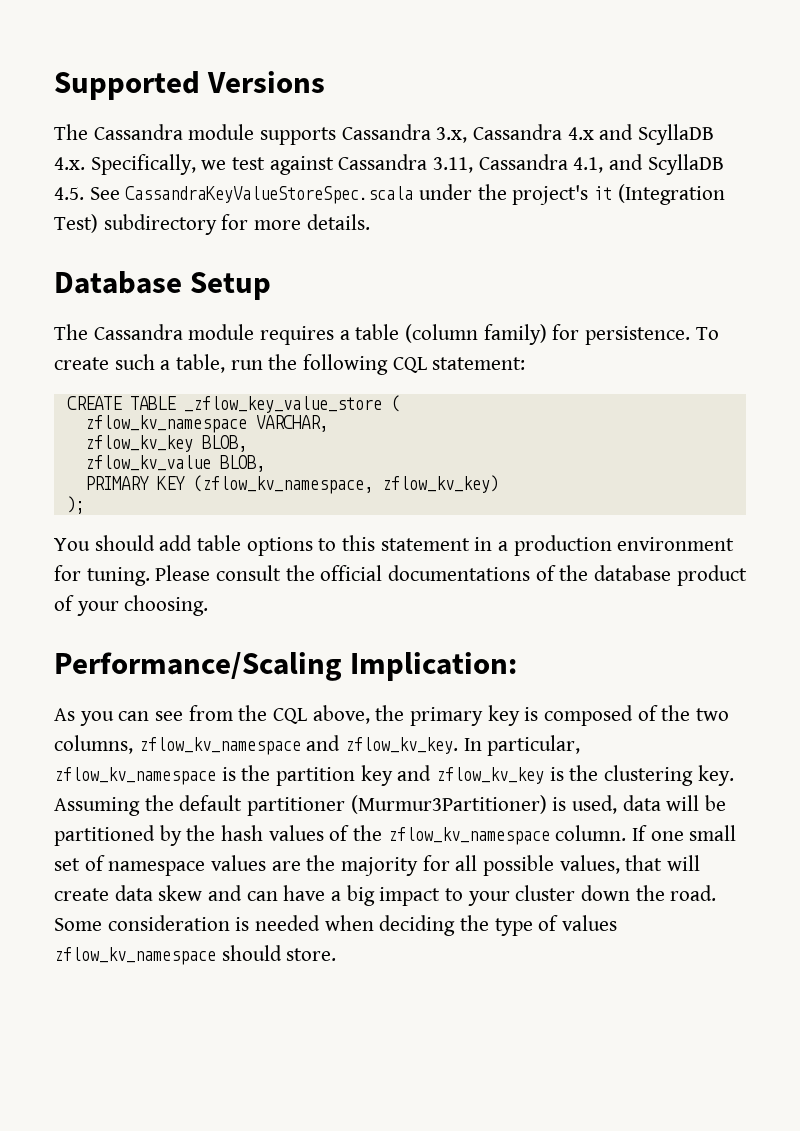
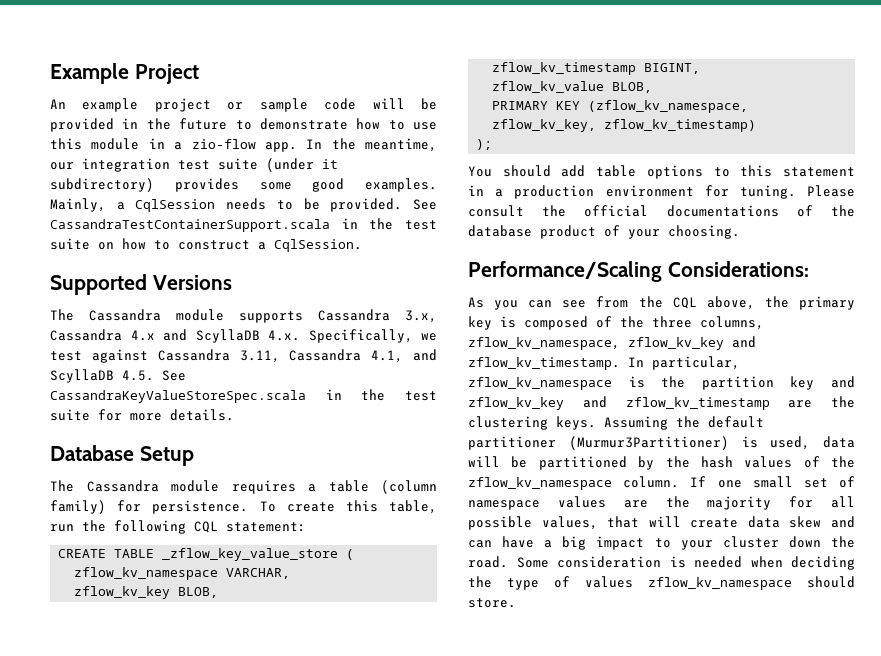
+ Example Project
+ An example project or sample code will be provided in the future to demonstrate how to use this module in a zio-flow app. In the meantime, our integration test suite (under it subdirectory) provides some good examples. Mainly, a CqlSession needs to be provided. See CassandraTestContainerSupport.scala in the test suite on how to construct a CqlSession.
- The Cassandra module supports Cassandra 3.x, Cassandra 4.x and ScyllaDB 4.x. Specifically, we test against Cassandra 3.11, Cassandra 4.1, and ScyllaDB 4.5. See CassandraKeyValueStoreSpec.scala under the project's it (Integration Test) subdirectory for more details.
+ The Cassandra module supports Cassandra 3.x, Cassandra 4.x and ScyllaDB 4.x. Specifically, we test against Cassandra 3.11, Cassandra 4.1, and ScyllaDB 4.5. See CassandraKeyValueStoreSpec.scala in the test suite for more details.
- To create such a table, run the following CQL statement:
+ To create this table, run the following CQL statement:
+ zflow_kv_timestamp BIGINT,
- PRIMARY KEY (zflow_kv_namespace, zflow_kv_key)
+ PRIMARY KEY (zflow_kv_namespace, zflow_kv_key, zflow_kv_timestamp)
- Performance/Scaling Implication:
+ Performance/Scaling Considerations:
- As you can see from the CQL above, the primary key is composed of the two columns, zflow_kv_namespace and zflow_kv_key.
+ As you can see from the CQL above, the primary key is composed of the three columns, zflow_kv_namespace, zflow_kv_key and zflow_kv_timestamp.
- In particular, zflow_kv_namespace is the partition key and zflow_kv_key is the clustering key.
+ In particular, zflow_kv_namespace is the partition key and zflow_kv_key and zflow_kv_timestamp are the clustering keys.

◆ ◆ ◆ ◆ ◆ ◆ ◆

_Problem requirements_:
The answer must be the lines from the one containing "- In particular, zflow_kv_namespace" to the final line of the data above, copied exactly, both included, with nothing added.

_Answer for this exercise_:
- In particular, zflow_kv_namespace is the partition key and zflow_kv_key is the clustering key.
+ In particular, zflow_kv_namespace is the partition key and zflow_kv_key and zflow_kv_timestamp are the clustering keys.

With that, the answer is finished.